True, the great sermon which M.d'Amours preached in the market-house on the morning of Christmas-day cheered me, as it cheered all the more sober spirits.

I was present myself, sitting in an obscure corner of the building, and heard the famous prediction, which was so soon to be fulfilled.

'Sire,' said the preacher, turning to the King of Navarre, and referring, with the boldness that ever characterised that great man and noble Christian, to the attempt, then being made to exclude the prince from the succession--'Sire, what God at your birth gave you man cannot take away.

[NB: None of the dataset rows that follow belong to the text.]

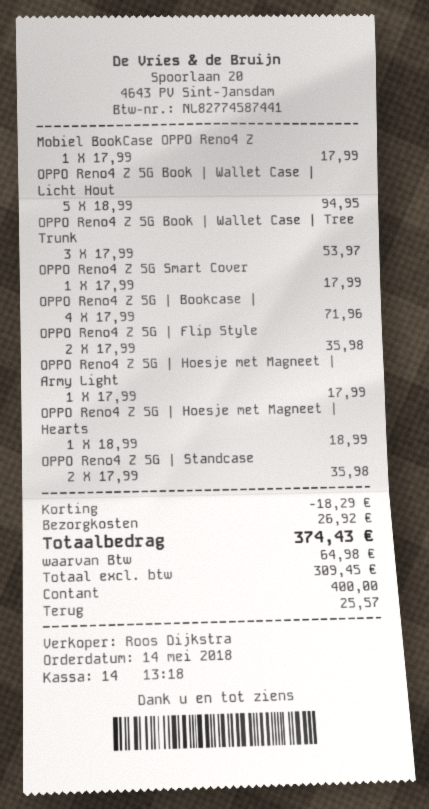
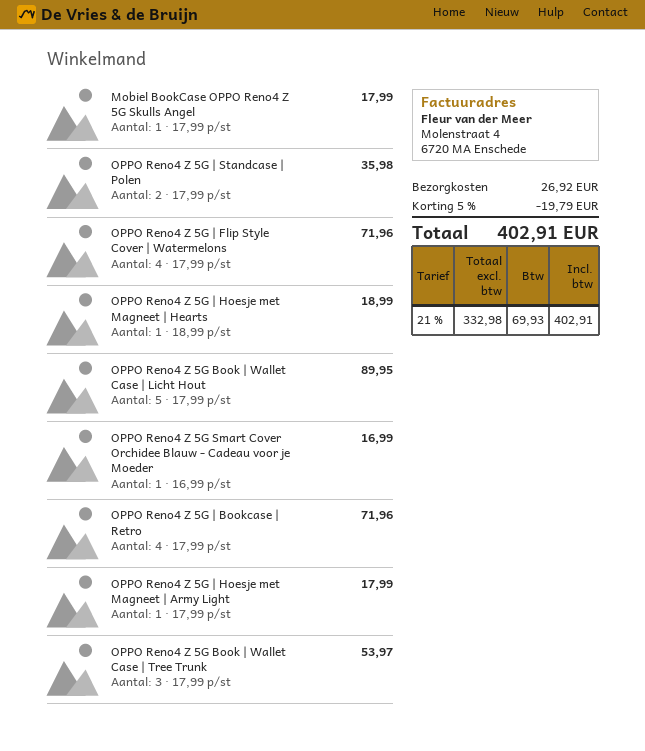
OPPO Reno4 Z 5G Book | Wallet Case | Licht Hout: 5 x 18.99 = 94.95 -> 5 x 17.99 = 89.95
OPPO Reno4 Z 5G Smart Cover: 1 x 17.99 = 17.99 -> 1 x 16.99 = 16.99
OPPO Reno4 Z 5G | Flip Style: 2 x 17.99 = 35.98 -> 4 x 17.99 = 71.96
discount: 18.29 -> 19.79
net: 309.45 -> 332.98
tax: 64.98 -> 69.93
total: 374.43 -> 402.91

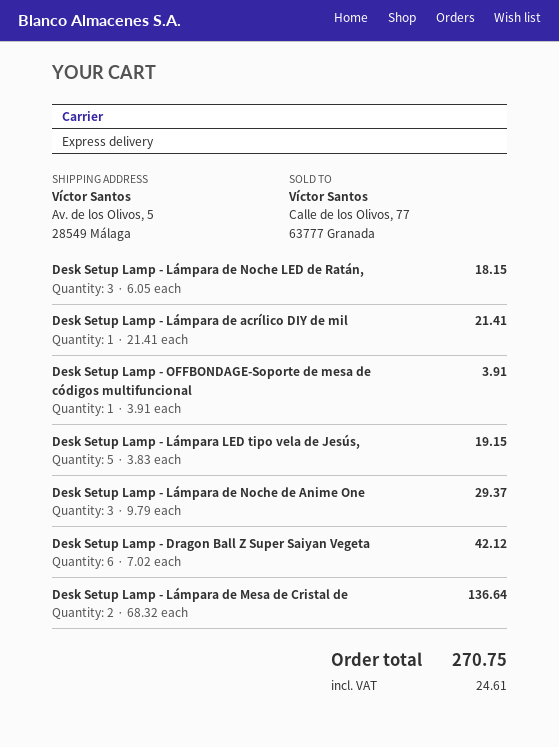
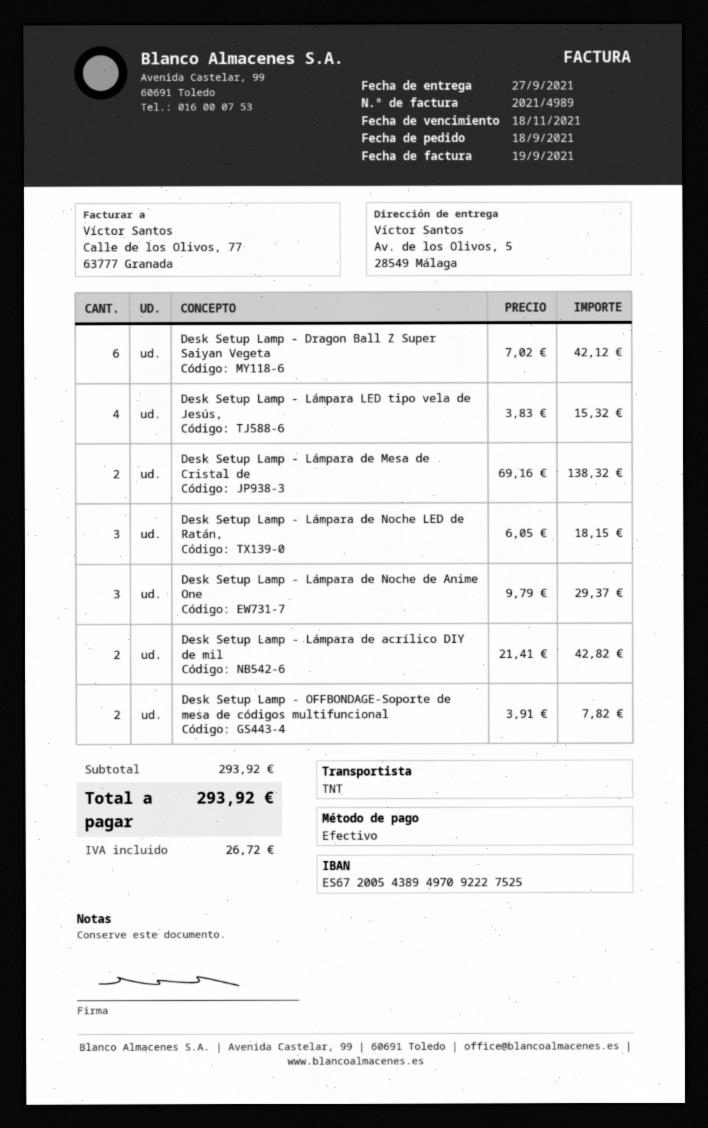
shipping method: express -> TNT
Desk Setup Lamp - Lámpara de acrílico DIY de mil: 1 x 21.41 = 21.41 -> 2 x 21.41 = 42.82
Desk Setup Lamp - OFFBONDAGE-Soporte de mesa de códigos multifuncional: 1 x 3.91 = 3.91 -> 2 x 3.91 = 7.82
Desk Setup Lamp - Lámpara LED tipo vela de Jesús,: 5 x 3.83 = 19.15 -> 4 x 3.83 = 15.32
Desk Setup Lamp - Lámpara de Mesa de Cristal de: 2 x 68.32 = 136.64 -> 2 x 69.16 = 138.32
tax: 24.61 -> 26.72
total: 270.75 -> 293.92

A little while, a little patience, and you shall cause us to preach beyond the Loire! With you for our Joshua we shall cross the Jordan, and in the Promised Land the Church shall be set up.' Words so brave, and so well adapted to encourage the Huguenots in the crisis through which their affairs were then passing, charmed all hearers; save indeed, those--and they were few--who, being devoted to the Vicomte de Turenne, disliked, though they could not controvert, this public acknowledgment of the King of Navarre, as the Huguenot leader.
The pleasure of those present was evinced in a hundred ways, and to such an extent that even I returned to my chamber soothed and exalted, and found, in dreaming of the speedy triumph of the cause, some compensation for my own ill-fortune.
As the day wore on, however, and the evening brought no change, but presented to me the same dreary prospect with which morning had made me familiar, I confess without shame that my heart sank once more, particularly as I saw that I should be forced in a day or two to sell either my remaining horse or some part of my equipment as essential; a step which I could not contemplate without feelings of the utmost despair.

In this state of mind I was adding up by the light of a solitary candle the few coins I had left, when I heard footsteps ascending the stairs.